1. DESCENTS AND DISTRIBUTIONS--Indebtedness of Heir to Ancestor--Equitable Distribution of Estate. An indebtedness owing by an heir to his ancestor, remaining unpaid on the final settlement of the estate, constitutes an equitable lien upon such heir's distributive share of the real property belonging to the estate, superior to the lien of a judgment existing and docketed against him at the time of the death of his ancestor; and, after such final settlement, the interests of the other heirs in the real property are paramount to the lien of the judgment creditor.
2. SAME--Statute of Limitations. Such a claim as that mentioned in paragraph 1 of this syllabus is not affected by the statute of limitations.
C. T Atkinson, of Arkansas City, for the appellant.
W. L. Cunningham, and H. S. Hines, both of Arkansas City, for the appellees.
OPINION
Defendant The Rush Manufacturing Company appeals from a judgment in favor of the plaintiffs quieting title to real property in Arkansas City. Martha A. Wilson died intestate owning the real property in controversy and owning personal property of the value of about $ 60. She left surviving her, as her heirs, H. O. Wilson and the plaintiffs, W. R. Wilson and Clara I. Jordan. H. O. Wilson was indebted to Martha A. Wilson, at the time of her death, in a sum equal to more than one-third of the value of the real property. That indebtedness had been due for more than three years prior to her death. Some time prior thereto, defendant The Rush Manufacturing Company recovered a judgment in the district court of Cowley county against H. O. Wilson for $ 192.15, and costs $ 163.25. At the time of the commencement of the present action, the estate of Martha A. Wilson had been fully administered and closed as provided by law.
The final order of distribution made by the probate court contains the following:
The plaintiffs claimed to be the owners of all the real property in controversy and claimed to be in possession thereof. The Rush Manufacturing Company set up its judgment against H. O. Wilson, and claimed that the judgment was a lien on the real property inherited by him.

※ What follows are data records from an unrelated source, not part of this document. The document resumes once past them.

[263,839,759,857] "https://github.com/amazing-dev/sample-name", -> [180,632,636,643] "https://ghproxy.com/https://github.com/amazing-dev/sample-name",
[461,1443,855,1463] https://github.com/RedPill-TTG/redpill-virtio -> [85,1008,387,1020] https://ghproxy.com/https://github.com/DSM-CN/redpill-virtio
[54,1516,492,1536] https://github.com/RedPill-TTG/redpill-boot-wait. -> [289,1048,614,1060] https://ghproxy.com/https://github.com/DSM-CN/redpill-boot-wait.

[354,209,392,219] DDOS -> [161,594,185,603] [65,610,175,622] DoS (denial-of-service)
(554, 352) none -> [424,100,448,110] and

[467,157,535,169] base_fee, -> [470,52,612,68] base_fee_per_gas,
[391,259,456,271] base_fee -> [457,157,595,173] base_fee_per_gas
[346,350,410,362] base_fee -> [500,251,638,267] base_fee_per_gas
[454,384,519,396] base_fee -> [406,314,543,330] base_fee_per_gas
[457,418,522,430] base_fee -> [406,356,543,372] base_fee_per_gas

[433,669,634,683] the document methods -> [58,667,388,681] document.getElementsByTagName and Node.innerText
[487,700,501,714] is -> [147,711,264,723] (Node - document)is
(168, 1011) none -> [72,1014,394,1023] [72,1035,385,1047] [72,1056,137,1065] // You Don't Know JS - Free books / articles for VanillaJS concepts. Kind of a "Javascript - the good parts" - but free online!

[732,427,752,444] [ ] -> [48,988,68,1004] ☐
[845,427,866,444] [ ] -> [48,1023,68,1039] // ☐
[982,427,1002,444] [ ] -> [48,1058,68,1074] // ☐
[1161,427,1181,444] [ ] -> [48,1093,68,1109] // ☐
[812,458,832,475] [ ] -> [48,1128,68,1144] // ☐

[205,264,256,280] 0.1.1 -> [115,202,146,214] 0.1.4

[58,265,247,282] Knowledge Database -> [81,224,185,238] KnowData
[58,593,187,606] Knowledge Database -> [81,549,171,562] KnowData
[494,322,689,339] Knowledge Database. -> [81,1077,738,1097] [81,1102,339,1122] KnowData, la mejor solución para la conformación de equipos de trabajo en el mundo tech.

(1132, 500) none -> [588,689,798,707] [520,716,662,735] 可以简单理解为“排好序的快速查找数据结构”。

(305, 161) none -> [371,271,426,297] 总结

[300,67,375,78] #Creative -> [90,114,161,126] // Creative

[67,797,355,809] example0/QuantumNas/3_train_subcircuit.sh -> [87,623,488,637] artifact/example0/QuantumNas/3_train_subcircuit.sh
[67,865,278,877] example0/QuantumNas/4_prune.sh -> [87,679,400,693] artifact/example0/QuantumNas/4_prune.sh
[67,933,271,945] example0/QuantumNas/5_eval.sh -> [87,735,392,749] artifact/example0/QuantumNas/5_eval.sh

1. Did the judgment in favor of the Rush Manufacturing Company become a lien on the real property inherited by H. O. Wilson, prior to any claim of the estate of Martha A. Wilson, on account of the indebtedness to her from H. O. Wilson, and for that reason, prior to any claim or interest in the property held by the plaintiffs? Some observations concerning undisputed principles of law may assist in correctly answering this question. By section 7320 of the General Statutes of 1915, a judgment of the district court is a lien on the real estate of a judgment debtor within the county in which the judgment was rendered. This lien attaches to the interest of the judgment debtor, and to nothing more. An heir has no interest in his ancestor's real property; but, when the ancestor dies intestate, that property descends at once to the heir. Advancements are recognized by statute and must be considered in the final distribution of the estate of the deceased person.
There are two lines of authorities concerning the right of a creditor to look to the real property inherited by his debtor, where that debtor owed his ancestor an amount in excess of the value of the property inherited. Each line of authorities is supported by good reasoning. The leading case supporting the right of the creditor as against the estate is Marvin v. Bowlby, 142 Mich. 245, 105 N.W. 751. After citing and analyzing numerous decisions on this question, the Michigan court said:
"We therefore hold that the distributive share of the real estate of an heir, debtor to the estate of his ancestor, is not chargeable with such indebtedness either as against the land or the proceeds of the sale thereof in the hands of the administrator; that such indebtedness is to be collected by proceedings brought the same as for collecting any other indebtedness due the estate." (p. 256.)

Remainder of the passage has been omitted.